Keller supposed they were right. It had all the ingredients, and it wasn’t the players’ fault that he himself was entirely unmoved by their performance. He could watch sports, and often did, but he almost never got caught up in it. He had occasionally wondered if his work might have something to do with it. On one level, when your job involved dealing regularly with life and death, how could you care if some overpaid steroid abuser had a touchdown run called back? And, on another level, you saw unorthodox solutions to a team’s problems on the field. When Emmitt Smith kept crashing through the Minnesota line, Keller found himself wondering why they didn’t deputize someone to shoot the son of a bitch in the back of the neck, right below his star-covered helmet.

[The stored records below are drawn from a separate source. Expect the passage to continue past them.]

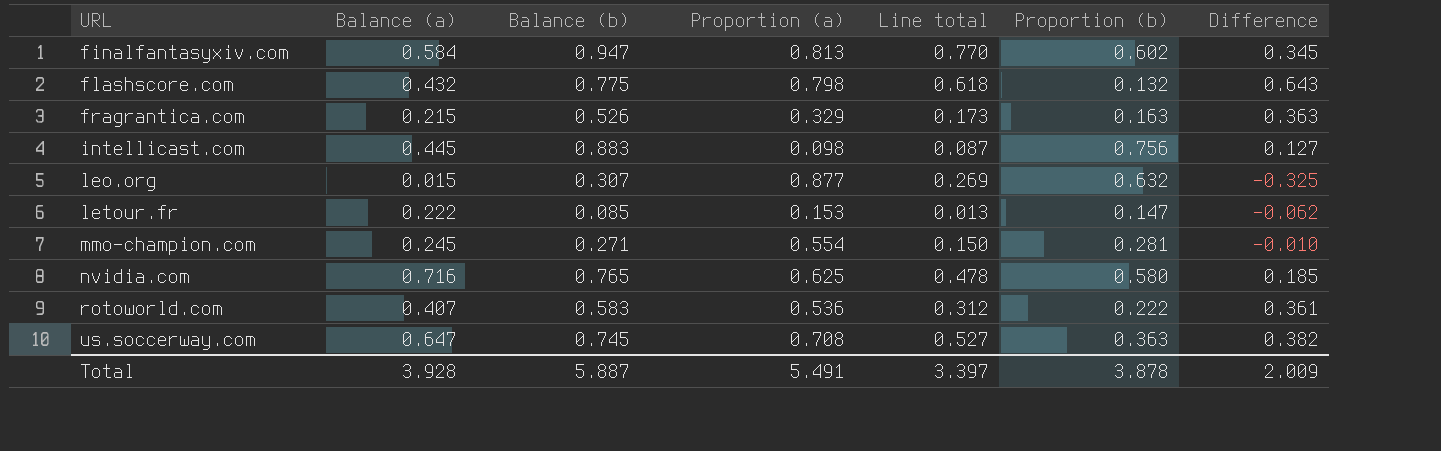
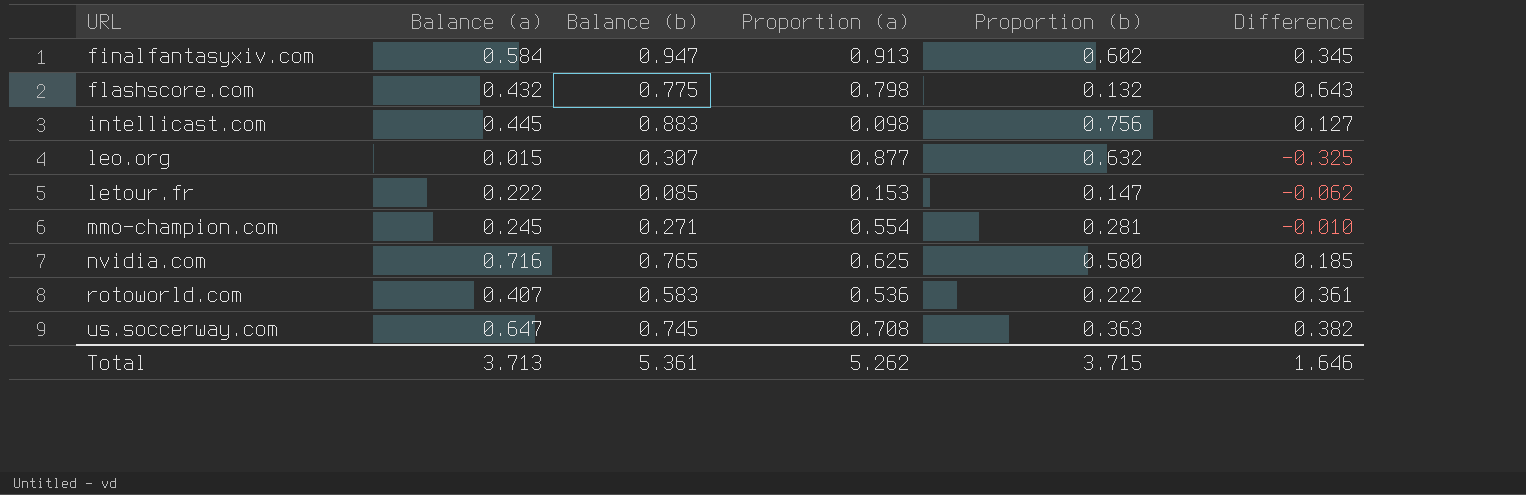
column Line total | formula: [Balance (b)] * [Proportion (a)] -> none
row fragrantica.com: 0.215 | 0.526 | 0.329 | 0.173 | 0.163 | 0.363 -> none
finalfantasyxiv.com | Proportion (a): 0.813 -> 0.913
Total | Balance (a): 3.928 -> 3.713
Total | Balance (b): 5.887 -> 5.361
Total | Proportion (a): 5.491 -> 5.262
Total | Proportion (b): 3.878 -> 3.715
Total | Difference: 2.009 -> 1.646

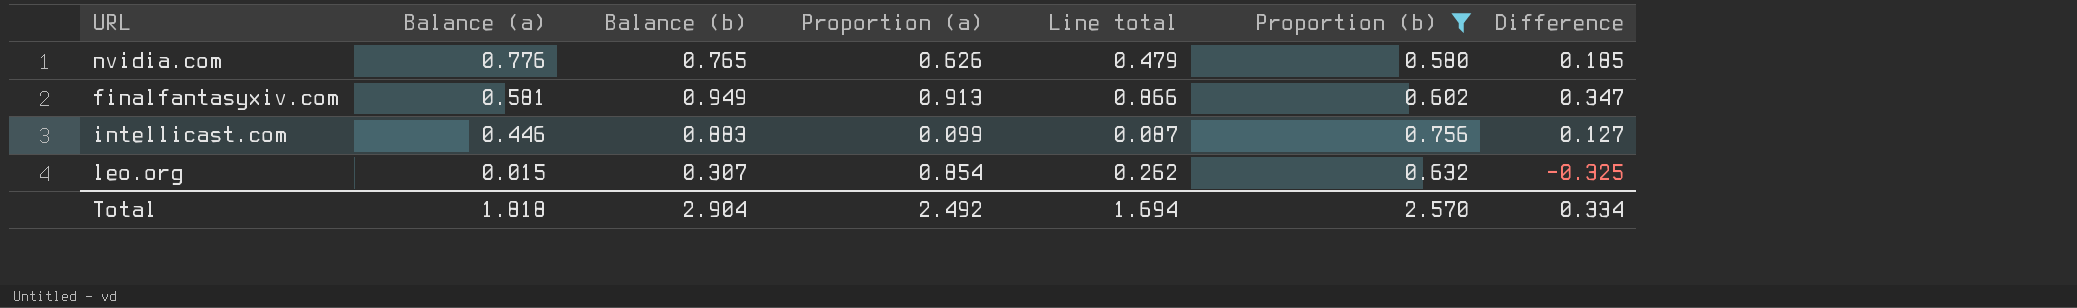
filter: none -> Proportion (b) >= 0.580
row order: URL ascending -> Balance (a) descending
column Line total | formula: none -> [Balance (b)] * [Proportion (a)]
nvidia.com | Balance (a): 0.716 -> 0.776
nvidia.com | Proportion (a): 0.625 -> 0.626
finalfantasyxiv.com | Balance (a): 0.584 -> 0.581
finalfantasyxiv.com | Balance (b): 0.947 -> 0.949
finalfantasyxiv.com | Difference: 0.345 -> 0.347
intellicast.com | Balance (a): 0.445 -> 0.446
intellicast.com | Proportion (a): 0.098 -> 0.099
leo.org | Proportion (a): 0.877 -> 0.854
Total | Balance (a): 3.713 -> 1.818
Total | Balance (b): 5.361 -> 2.904
Total | Proportion (a): 5.262 -> 2.492
Total | Proportion (b): 3.715 -> 2.570
Total | Difference: 1.646 -> 0.334

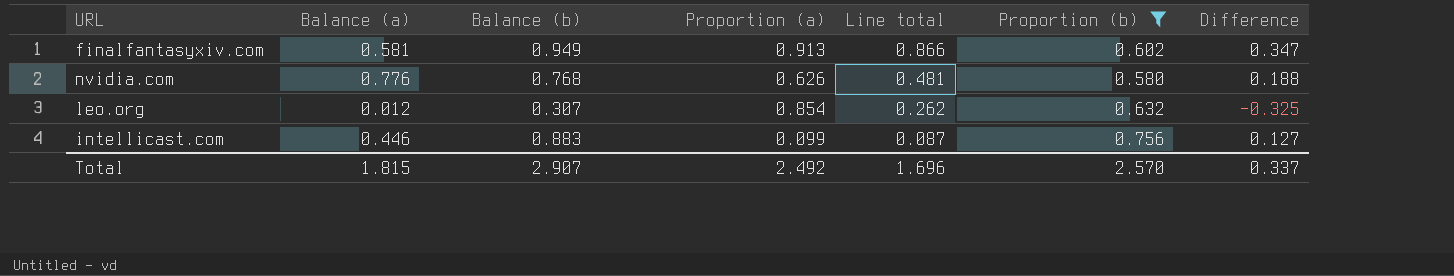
row order: Balance (a) descending -> Line total descending
nvidia.com | Balance (b): 0.765 -> 0.768
nvidia.com | Line total: 0.479 -> 0.481
nvidia.com | Difference: 0.185 -> 0.188
leo.org | Balance (a): 0.015 -> 0.012
Total | Balance (a): 1.818 -> 1.815
Total | Balance (b): 2.904 -> 2.907
Total | Line total: 1.694 -> 1.696
Total | Difference: 0.334 -> 0.337

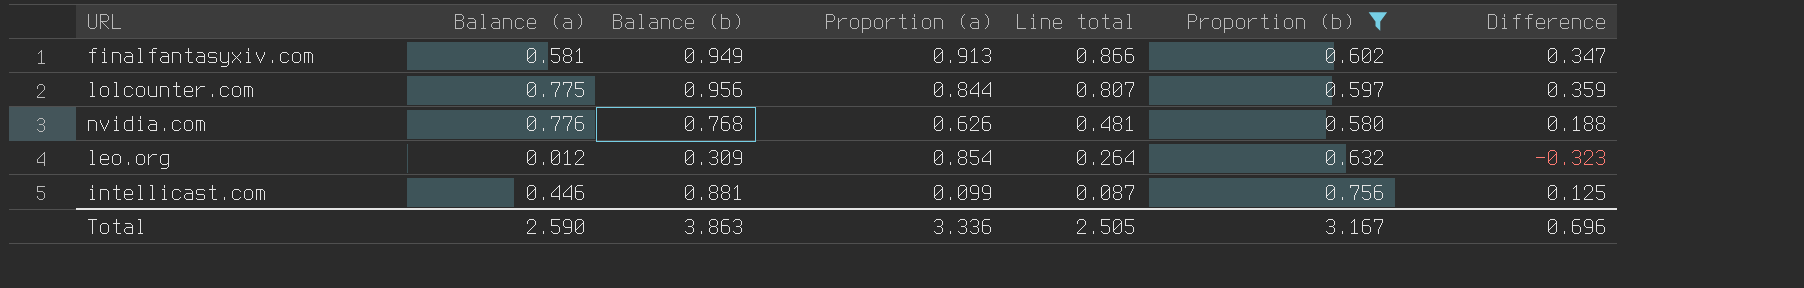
row lolcounter.com: none -> 0.775 | 0.956 | 0.844 | 0.807 | 0.597 | 0.359
leo.org | Balance (b): 0.307 -> 0.309
leo.org | Line total: 0.262 -> 0.264
leo.org | Difference: -0.325 -> -0.323
intellicast.com | Balance (b): 0.883 -> 0.881
intellicast.com | Difference: 0.127 -> 0.125
Total | Balance (a): 1.815 -> 2.590
Total | Balance (b): 2.907 -> 3.863
Total | Proportion (a): 2.492 -> 3.336
Total | Line total: 1.696 -> 2.505
Total | Proportion (b): 2.570 -> 3.167
Total | Difference: 0.337 -> 0.696

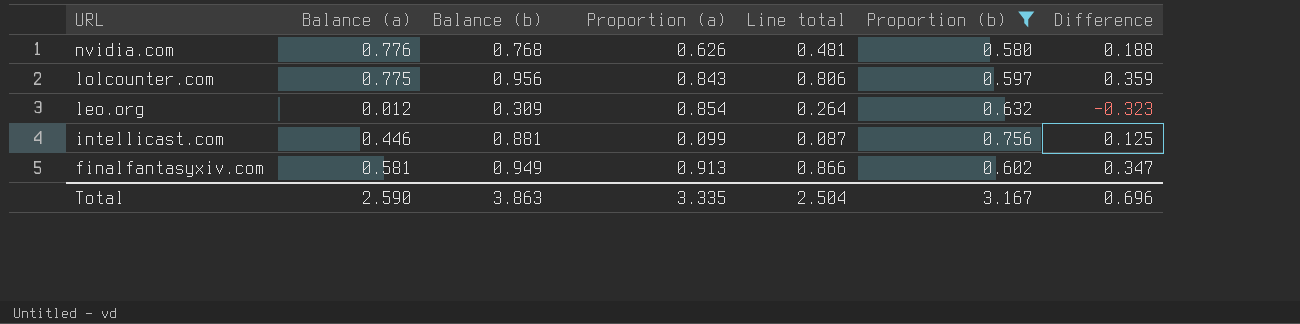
row order: Line total descending -> URL descending
lolcounter.com | Proportion (a): 0.844 -> 0.843
lolcounter.com | Line total: 0.807 -> 0.806
Total | Proportion (a): 3.336 -> 3.335
Total | Line total: 2.505 -> 2.504

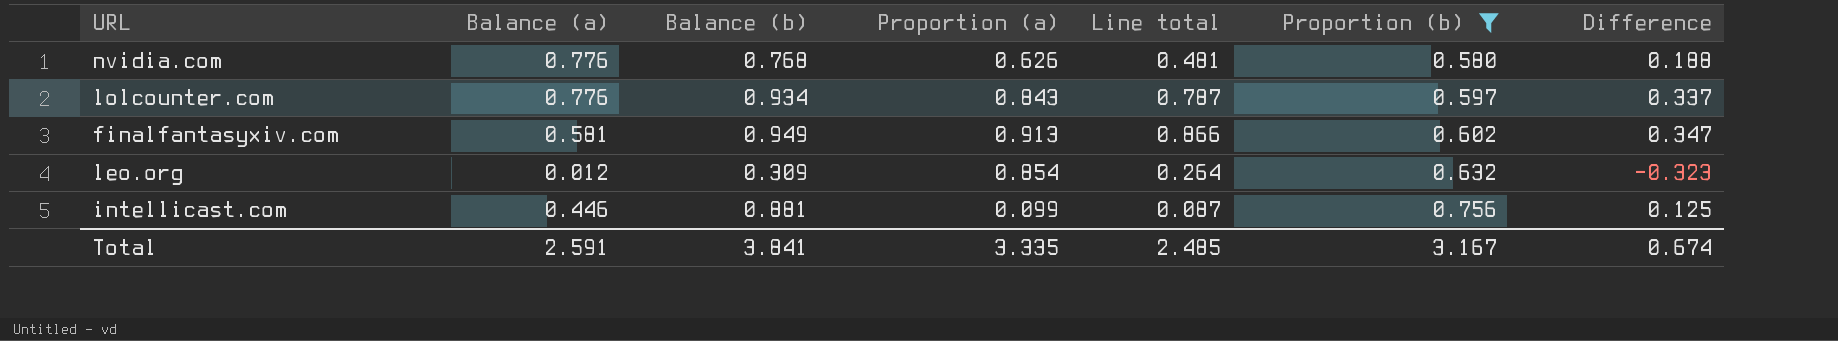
row order: URL descending -> Proportion (b) ascending
lolcounter.com | Balance (a): 0.775 -> 0.776
lolcounter.com | Balance (b): 0.956 -> 0.934
lolcounter.com | Line total: 0.806 -> 0.787
lolcounter.com | Difference: 0.359 -> 0.337
Total | Balance (a): 2.590 -> 2.591
Total | Balance (b): 3.863 -> 3.841
Total | Line total: 2.504 -> 2.485
Total | Difference: 0.696 -> 0.674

Still, it was better than watching golf, say, which in turn had to be better than playing golf. And he couldn’t get out and work, because there was nothing for him to do. Last night’s reconnaissance mission had been both better and worse than he could have hoped, and what was he supposed to do now, park his rented Ford across the street from the Garrity mansion and clock the comings and goings?
No need for that. He could bide his time, just so he got there in time for Sunday dinner.
“Some more potatoes, Mr. Soderholm?”
“They’re delicious,” Keller said. “But I’m full. Really.”
“And we can’t keep calling you Mr. Soderholm,” Garrity said. “I’ve only held off this long for not knowing whether you prefer Mike or Michael.”
“Mike’s fine,” Keller said.
“Then Mike it is. And I’m Wally, Mike, or W.P., though there are those who call me ‘The Walrus.’ “
Timmy laughed, and clapped both hands over his mouth.